If I were an Expat (9/10): The return

It is advisable to start preparing your return a few months before the end of your assignment. In most cases, the Expatriation is agreed for a maximum of 2 or 3 years. Then, you may be offered an extension but the total length is normally 5 years or less. Talk to your bosses and find out what they have in mind before you start planning for your return.

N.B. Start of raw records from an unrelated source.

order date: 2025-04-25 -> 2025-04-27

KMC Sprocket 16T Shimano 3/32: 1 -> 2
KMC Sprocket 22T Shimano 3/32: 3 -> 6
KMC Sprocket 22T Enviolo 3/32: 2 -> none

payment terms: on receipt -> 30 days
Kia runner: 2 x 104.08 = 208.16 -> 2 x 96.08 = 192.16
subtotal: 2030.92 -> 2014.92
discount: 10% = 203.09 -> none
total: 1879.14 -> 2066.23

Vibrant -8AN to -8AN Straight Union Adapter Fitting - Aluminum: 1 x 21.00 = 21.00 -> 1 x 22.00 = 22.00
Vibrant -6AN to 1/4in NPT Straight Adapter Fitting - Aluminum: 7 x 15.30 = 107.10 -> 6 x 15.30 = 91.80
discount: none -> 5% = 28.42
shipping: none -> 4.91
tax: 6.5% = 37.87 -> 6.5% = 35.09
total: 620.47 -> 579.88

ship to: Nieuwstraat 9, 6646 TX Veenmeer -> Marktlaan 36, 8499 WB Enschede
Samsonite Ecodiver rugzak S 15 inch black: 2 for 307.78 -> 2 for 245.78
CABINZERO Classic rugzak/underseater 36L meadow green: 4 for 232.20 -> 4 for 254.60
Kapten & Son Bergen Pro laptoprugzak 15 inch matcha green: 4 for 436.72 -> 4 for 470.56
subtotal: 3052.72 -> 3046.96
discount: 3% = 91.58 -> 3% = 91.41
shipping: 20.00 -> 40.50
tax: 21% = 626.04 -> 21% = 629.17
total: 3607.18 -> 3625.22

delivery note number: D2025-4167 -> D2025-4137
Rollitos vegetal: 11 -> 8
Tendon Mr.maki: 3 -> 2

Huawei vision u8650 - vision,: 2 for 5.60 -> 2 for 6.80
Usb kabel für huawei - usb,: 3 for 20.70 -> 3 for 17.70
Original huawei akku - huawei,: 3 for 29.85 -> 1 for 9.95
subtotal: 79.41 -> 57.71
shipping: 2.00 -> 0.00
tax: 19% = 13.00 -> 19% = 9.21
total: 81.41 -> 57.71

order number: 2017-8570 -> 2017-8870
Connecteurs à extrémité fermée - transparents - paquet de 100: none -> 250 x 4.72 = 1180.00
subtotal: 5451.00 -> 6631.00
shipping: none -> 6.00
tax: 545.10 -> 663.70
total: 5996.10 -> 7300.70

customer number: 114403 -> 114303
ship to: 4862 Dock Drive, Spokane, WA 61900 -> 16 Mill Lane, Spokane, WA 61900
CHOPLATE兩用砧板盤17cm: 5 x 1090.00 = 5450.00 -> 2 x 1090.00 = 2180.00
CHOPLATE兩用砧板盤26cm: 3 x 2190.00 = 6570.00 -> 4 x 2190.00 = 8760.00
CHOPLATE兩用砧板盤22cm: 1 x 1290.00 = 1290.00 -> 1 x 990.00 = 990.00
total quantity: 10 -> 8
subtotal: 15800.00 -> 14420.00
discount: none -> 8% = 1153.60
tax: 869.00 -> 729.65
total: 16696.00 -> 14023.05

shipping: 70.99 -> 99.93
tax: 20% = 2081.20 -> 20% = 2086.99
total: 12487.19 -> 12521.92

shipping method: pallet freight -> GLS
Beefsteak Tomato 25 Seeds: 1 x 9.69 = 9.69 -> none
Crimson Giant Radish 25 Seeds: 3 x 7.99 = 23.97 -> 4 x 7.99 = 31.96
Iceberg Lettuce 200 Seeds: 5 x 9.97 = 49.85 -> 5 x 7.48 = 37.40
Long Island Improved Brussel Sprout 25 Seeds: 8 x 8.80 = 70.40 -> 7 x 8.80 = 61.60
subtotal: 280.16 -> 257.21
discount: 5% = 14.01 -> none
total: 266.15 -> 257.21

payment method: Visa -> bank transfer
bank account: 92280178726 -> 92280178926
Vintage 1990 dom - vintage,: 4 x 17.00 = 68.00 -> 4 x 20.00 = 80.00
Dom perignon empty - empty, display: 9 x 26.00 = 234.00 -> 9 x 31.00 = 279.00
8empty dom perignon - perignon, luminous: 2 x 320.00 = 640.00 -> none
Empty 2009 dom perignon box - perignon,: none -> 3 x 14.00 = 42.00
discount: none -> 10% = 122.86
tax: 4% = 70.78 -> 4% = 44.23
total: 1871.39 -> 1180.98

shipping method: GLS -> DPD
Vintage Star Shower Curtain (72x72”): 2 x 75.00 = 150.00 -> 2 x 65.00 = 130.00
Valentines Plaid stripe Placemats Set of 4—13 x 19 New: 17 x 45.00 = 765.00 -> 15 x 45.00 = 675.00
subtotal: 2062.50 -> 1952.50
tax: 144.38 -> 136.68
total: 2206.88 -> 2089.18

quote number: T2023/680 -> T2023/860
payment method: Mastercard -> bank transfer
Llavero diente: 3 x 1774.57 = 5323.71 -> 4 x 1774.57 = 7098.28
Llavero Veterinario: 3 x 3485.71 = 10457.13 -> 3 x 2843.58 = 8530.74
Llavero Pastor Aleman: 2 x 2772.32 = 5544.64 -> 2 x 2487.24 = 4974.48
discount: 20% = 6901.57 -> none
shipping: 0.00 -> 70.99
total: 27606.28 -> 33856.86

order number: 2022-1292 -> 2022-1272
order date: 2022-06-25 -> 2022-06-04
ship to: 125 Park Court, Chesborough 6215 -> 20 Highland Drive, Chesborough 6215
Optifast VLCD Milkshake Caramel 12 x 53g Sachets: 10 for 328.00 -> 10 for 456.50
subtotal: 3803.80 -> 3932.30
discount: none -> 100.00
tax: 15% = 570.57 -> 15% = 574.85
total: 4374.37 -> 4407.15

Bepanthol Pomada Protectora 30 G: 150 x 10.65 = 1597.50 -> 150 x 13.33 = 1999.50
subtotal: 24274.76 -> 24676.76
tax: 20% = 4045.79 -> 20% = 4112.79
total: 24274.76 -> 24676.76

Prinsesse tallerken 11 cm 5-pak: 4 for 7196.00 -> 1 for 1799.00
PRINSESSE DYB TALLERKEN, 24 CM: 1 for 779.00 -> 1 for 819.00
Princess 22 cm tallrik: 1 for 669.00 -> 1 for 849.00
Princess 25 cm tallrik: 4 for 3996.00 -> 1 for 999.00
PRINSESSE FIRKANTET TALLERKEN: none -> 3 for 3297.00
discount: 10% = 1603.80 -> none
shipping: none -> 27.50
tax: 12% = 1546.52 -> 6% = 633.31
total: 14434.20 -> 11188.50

If you are asked to stay and you reach an agreement to continue the assignment, all you have to do is make the necessary arrangements to extend your stay:
  • Sign an addendum to the Assignment letter
  • Confirm the validity of the visa during the extended period
  • Notify the landlord of the lengthening of the rental, register your kids in the following school year,  etc.
Once the extension has been ruled out, the time is ripe to plan for the return.  In regards to personal and family matters, remember:
  • Giving advance notice to your landlord and preparing for your house and school at home, etc.
  • Confirm if there is any tax or mandatory migration arrangement (for example, in some countries you have to do a tax return at the time of departure)
  • Contact the agency that will help you with the moving, etc.
From the professional perspective, there are two possible situations :
  •  If your expatriation period is subject to the completion of your project, you have to plan the closing activities.
  • If your assignment is temporary but the work you are performing is not, you should plan on preparing a successor and sharing your know-how before you leave. This is an important matter that can cause tension towards the end of your assignment. Remember that being an Expat usually involves some unique know-how . You will have knowledge about the project, country or organization that probably nobody else has. For this reason, it is important that you document and share your experience as it will be very valuable for other colleagues.
In addition, you may be offered a new expatriation, to a different country or within the same country.
  • If in the same country, remember that there remains a need to review the visa and you may not be considered a new Expat for legal purposes (check tax and social security potential issues).
  • Should an opportunity in another country arise, in most cases the counters are set to zero, that is, a new expatriation will normally be considered for social security and tax purposes.
Another possibility that can arise is a localization, which is characterized by:
  • a permanent transfer, which usually means resigning in the home country
  • with economic and labor conditions similar to a local employee in the country of destination (this is why it is also called "localization")
  • in some cases, companies offer some allowances for a limited period of time to encourage the  move and this means a progressive loss of your expatriation benefits.
Finally, remember that if you return or arrive to Spain after more than 10 years working abroad, you may be able to apply the favorable taxation that has been named also as "Beckham Law", which is an optional regime for individuals who become tax resident in Spain as result of moving to Spanish territory following an employment contract . There was a recent article on the press that explains this regime. (Articulo sobre el Regimen Fiscal Especial del Impatriado, sorry in Spanish). Currently, it does not apply to yearly earnings above 600.000€.

On the professional front, it is time to assess how much you have learnt, improved your management capabilities, languages, etc. In most cases, the experience will be very positive for your employability and you will be in a much better position to face new professional challenges.